In opening remarks, Prof. MA Bo of QIBEBT highlighted three major global bottlenecks in microbiology: the vast “dark matter” of uncultured microorganisms, the difficulty of directly reading in-situ microbial function (“the functional black box”), and the gap between laboratory cultivation and real environmental phenotypes. MA stated that the In-situ Metabolic Atlas Project @ Single-Cell (iMAPS) aims to address these challenges by using single-cell in-situ metabolism as the core signal, and by linking technology development, instrument platforms, and application scenarios to move from scientific discovery to engineering and industrial deployment. 


Talks at the workshop presented recent advances in the iMAPS technology suite. Dr. YIN Yifeng, Chief Scientist at the Qingdao Single-Cell Biotech., introduced single-cell Raman spectroscopy (SCRS) for analyzing metabolic activity directly in mixed microbial communities without fluorescent labels or pre-culturing. According to YIN, SCRS can generate a “metabolic fingerprint” for individual cells in a rapid, automated, and low-cost manner, supporting needs in biomanufacturing, human health, environmental monitoring, and biosafety. This work forms part of the “Meta-Ramanomics” platform, which integrates FlowRACS, RACS-Seq/Culture, and Digital Colony Picker (DCP) to link metabolic phenotyping, functional cell sorting, and live strain recovery. 



Associate Prof.
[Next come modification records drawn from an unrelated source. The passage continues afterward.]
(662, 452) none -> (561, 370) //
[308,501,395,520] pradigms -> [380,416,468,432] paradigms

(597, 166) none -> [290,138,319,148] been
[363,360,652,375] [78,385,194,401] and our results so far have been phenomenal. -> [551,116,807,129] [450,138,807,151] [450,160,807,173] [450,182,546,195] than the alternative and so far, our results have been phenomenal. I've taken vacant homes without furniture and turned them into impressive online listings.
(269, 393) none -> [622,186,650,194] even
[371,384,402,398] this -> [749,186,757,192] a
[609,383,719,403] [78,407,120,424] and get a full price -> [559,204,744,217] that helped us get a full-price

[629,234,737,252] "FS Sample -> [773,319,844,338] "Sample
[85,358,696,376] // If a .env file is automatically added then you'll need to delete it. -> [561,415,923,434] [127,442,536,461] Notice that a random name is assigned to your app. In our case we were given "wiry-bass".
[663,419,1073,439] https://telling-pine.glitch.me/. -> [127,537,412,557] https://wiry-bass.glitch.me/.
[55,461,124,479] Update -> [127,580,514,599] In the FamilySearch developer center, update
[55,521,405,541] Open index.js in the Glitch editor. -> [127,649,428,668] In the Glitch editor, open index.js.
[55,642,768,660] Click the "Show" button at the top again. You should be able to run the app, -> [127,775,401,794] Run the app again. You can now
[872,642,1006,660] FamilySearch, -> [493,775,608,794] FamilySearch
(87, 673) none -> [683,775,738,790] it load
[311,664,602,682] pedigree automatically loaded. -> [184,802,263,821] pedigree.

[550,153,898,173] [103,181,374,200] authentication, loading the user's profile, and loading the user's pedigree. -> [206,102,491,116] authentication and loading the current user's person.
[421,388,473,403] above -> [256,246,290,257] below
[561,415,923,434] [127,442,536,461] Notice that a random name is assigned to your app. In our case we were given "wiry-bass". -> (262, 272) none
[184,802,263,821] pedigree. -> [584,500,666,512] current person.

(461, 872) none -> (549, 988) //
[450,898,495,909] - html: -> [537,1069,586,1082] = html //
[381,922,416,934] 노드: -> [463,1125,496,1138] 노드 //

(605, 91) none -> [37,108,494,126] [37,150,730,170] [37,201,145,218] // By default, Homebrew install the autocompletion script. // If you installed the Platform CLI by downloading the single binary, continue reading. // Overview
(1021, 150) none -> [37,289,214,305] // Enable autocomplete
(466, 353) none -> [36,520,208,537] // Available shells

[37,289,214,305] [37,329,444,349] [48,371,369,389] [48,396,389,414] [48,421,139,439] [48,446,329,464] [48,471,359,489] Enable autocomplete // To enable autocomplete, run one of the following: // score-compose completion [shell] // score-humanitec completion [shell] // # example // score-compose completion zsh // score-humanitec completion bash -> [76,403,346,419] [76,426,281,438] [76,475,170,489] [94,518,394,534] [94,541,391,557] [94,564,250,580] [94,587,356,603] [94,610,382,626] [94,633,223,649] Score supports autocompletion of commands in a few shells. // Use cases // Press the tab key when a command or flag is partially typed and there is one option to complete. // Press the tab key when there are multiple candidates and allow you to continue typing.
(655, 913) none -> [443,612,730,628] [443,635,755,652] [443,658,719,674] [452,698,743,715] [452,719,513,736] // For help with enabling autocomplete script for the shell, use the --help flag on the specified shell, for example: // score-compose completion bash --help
WANG Xixian of QIBEBT described a high-throughput “screen first, then culture” strategy based on Raman flow cytometric sorting (FlowRACS). By combining positive dielectrophoresis deterministic lateral displacement (pDEP-DLD) with stable optical detection, FlowRACS maintains signal quality during long continuous operation and can detect and sort cells at ≥600 events per minute. The system can enrich fast-growing, stress-tolerant, or high-producing target cells from complex environmental samples or large mutagenesis libraries. 


MA Bo also presented the Digital Colony Picker (DCP) as a “grow while screening” platform for multiphenotype selection at single-cell resolution. DCP uses a chip with 16,000 microchambers to physically isolate and culture individual cells, applies AI image analysis to evaluate growth, metabolism, and stress tolerance of each microclone, and then retrieves specific targets using laser-induced bubble extraction. This creates an automated “culture–identify–recover” pipeline compatible with bacteria, filamentous fungi, and mammalian cells. 



Following the talks, participants visited the iMAPS platform for live demonstrations of a full workflow: single-cell metabolic mapping, targeted cell sorting, and cultivation/validation. Discussions emphasized mining microbes from extreme environments and accelerating industrial strain development. Organizers noted that QIBEBT will continue to advance standardized methods and scenario-driven deployment of iMAPS to support biomanufacturing, environmental governance, and human health.